Wali Kota Surabaya Eri Cahyadi menegaskan bahwa seluruh mobil dinas harus diparkir di lokasi yang telah ditentukan paling lambat H-1 Lebaran. Langkah ini dilakukan agar fasilitas negara tidak disalahgunakan selama masa libur Idulfitri.
“Karena ini bukan kepentingan negara, ini kepentingan pribadi untuk Lebaran, maka tidak boleh menggunakan mobil kantor. Tidak boleh dibawa ke mana-mana seperti tahun-tahun sebelumnya, harus dikandangkan,” tegas Eri, Selasa (10/3/2026).

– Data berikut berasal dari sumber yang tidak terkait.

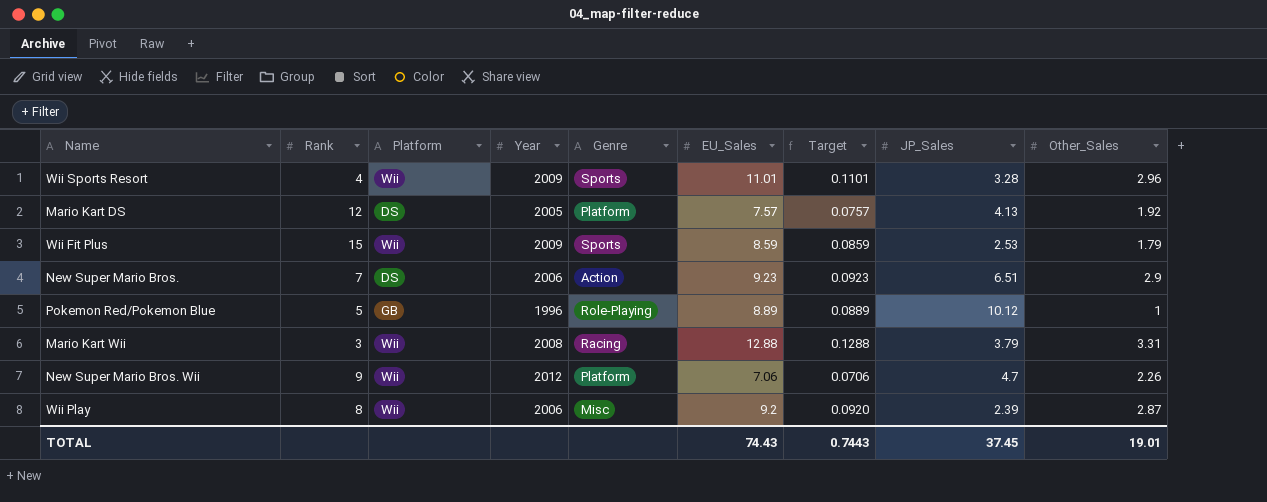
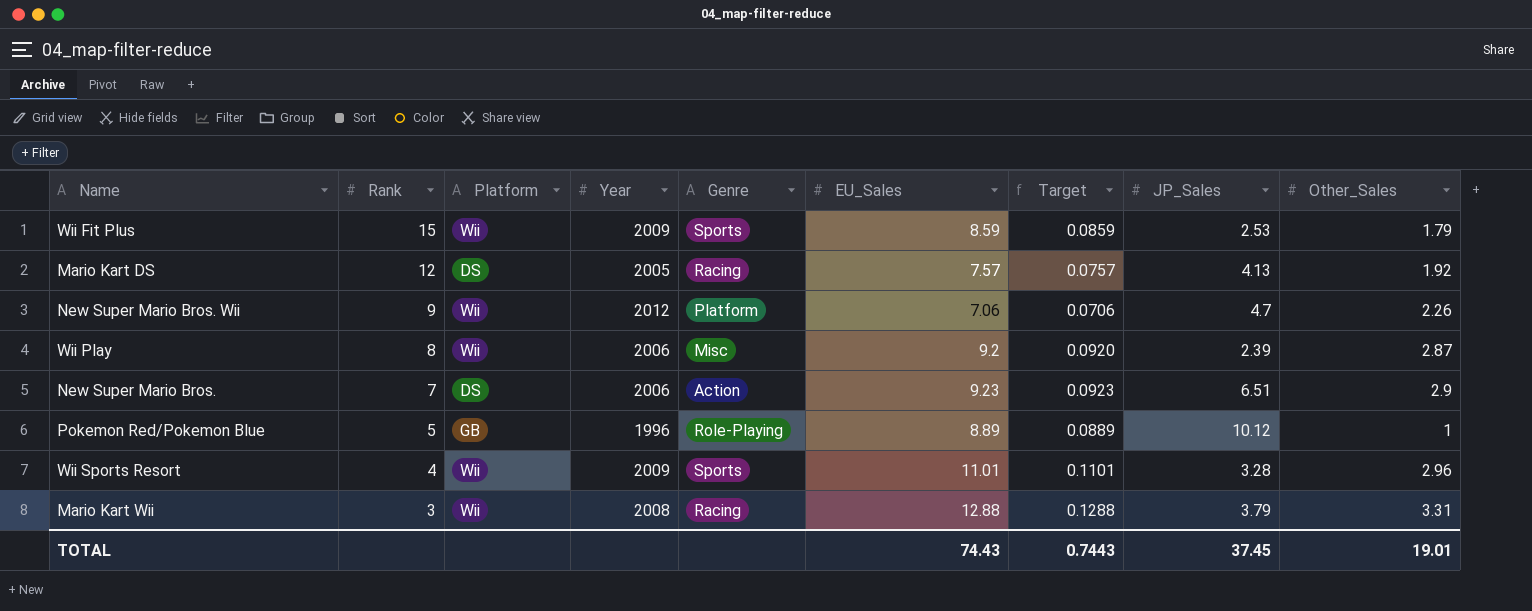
row order: none -> Rank descending
Mario Kart DS | Genre: Platform -> Racing

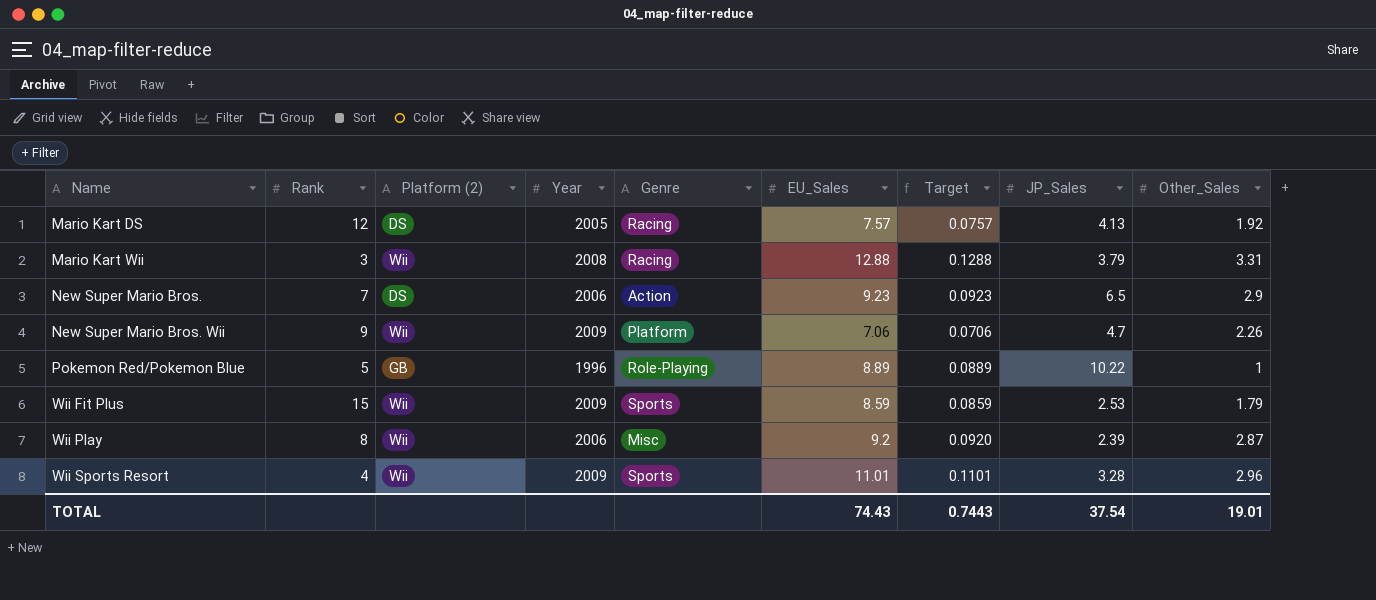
row order: Rank descending -> Name ascending
column name: Platform -> Platform (2)
New Super Mario Bros. | JP_Sales: 6.51 -> 6.5
New Super Mario Bros. Wii | Year: 2012 -> 2009
Pokemon Red/Pokemon Blue | JP_Sales: 10.12 -> 10.22
TOTAL | JP_Sales: 37.45 -> 37.54

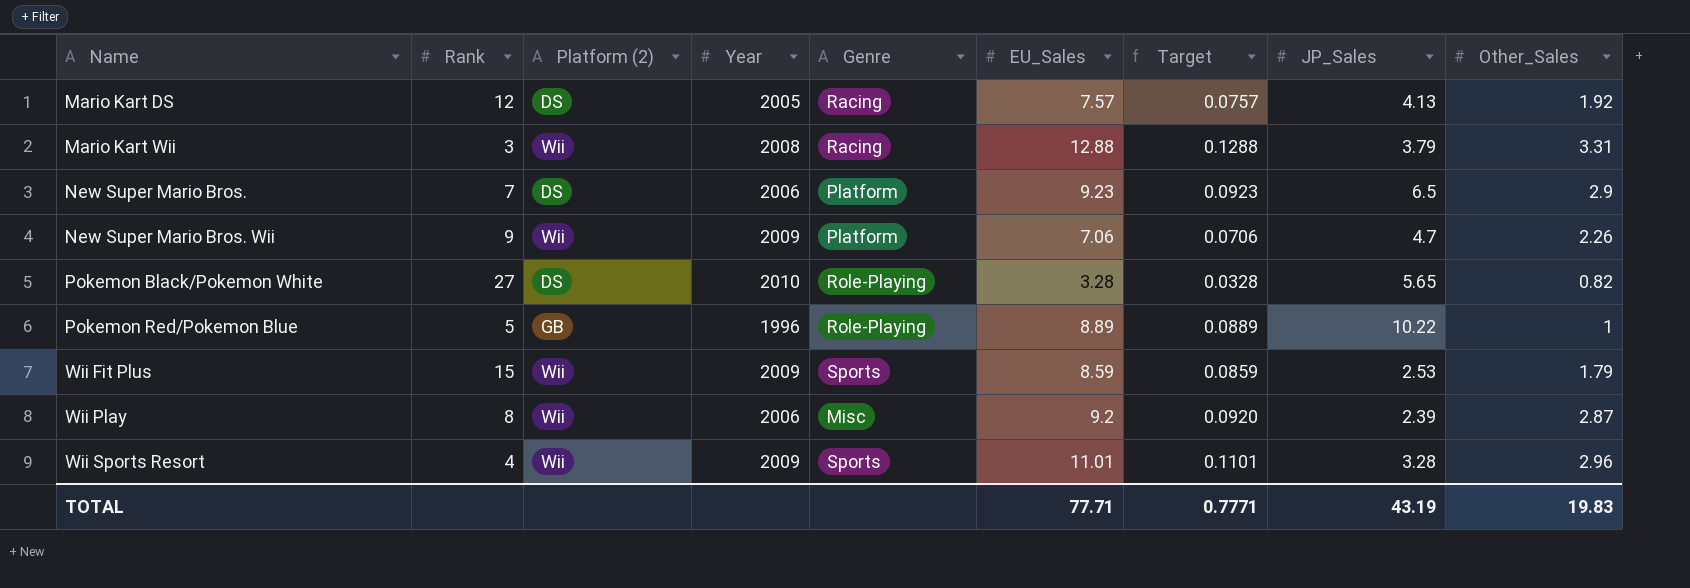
New Super Mario Bros. | Genre: Action -> Platform
row Pokemon Black/Pokemon White: none -> 27 | DS | 2010 | Role-Playing | 3.28 | 0.0328 | 5.65 | 0.82
TOTAL | EU_Sales: 74.43 -> 77.71
TOTAL | Target: 0.7443 -> 0.7771
TOTAL | JP_Sales: 37.54 -> 43.19
TOTAL | Other_Sales: 19.01 -> 19.83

Menurutnya, kendaraan dinas hanya boleh digunakan untuk kepentingan kedinasan. Sementara aktivitas mudik merupakan urusan pribadi sehingga tidak dibenarkan memanfaatkan fasilitas negara.
Meski demikian, Pemkot Surabaya masih memberikan pengecualian bagi sejumlah kendaraan operasional yang berkaitan langsung dengan pelayanan publik. Kendaraan tersebut tetap diperbolehkan beroperasi selama libur Lebaran, namun hanya untuk menjalankan tugas di wilayah Surabaya.
Beberapa unit yang mendapat pengecualian antara lain kendaraan pengangkut sampah, mobil pengawal operasional, serta kendaraan yang digunakan untuk layanan kedaruratan.
“Yang penting dia tetap menjaga kota, dia boleh menggunakan mobil itu. Yang tidak boleh adalah digunakan untuk keluar kota,” ujarnya.
Untuk memastikan kebijakan ini berjalan efektif, Pemkot Surabaya akan memperketat pengawasan terhadap kendaraan dinas. Seluruh mobil akan didata dan diparkir di sejumlah lokasi yang telah ditentukan, seperti halaman Balai Kota Surabaya dan Gedung Siola.
“Seperti tahun-tahun sebelumnya, mobil dinas akan diparkir di lokasi yang telah ditentukan. Mobil operasional yang masih beroperasi juga akan diabsen setiap hari,” jelasnya.
Eri juga mengingatkan bahwa ASN yang melanggar aturan tersebut akan dikenai sanksi tegas. “Sanksinya berat, karena ASN harus menjadi contoh bagi masyarakat,” pungkasnya.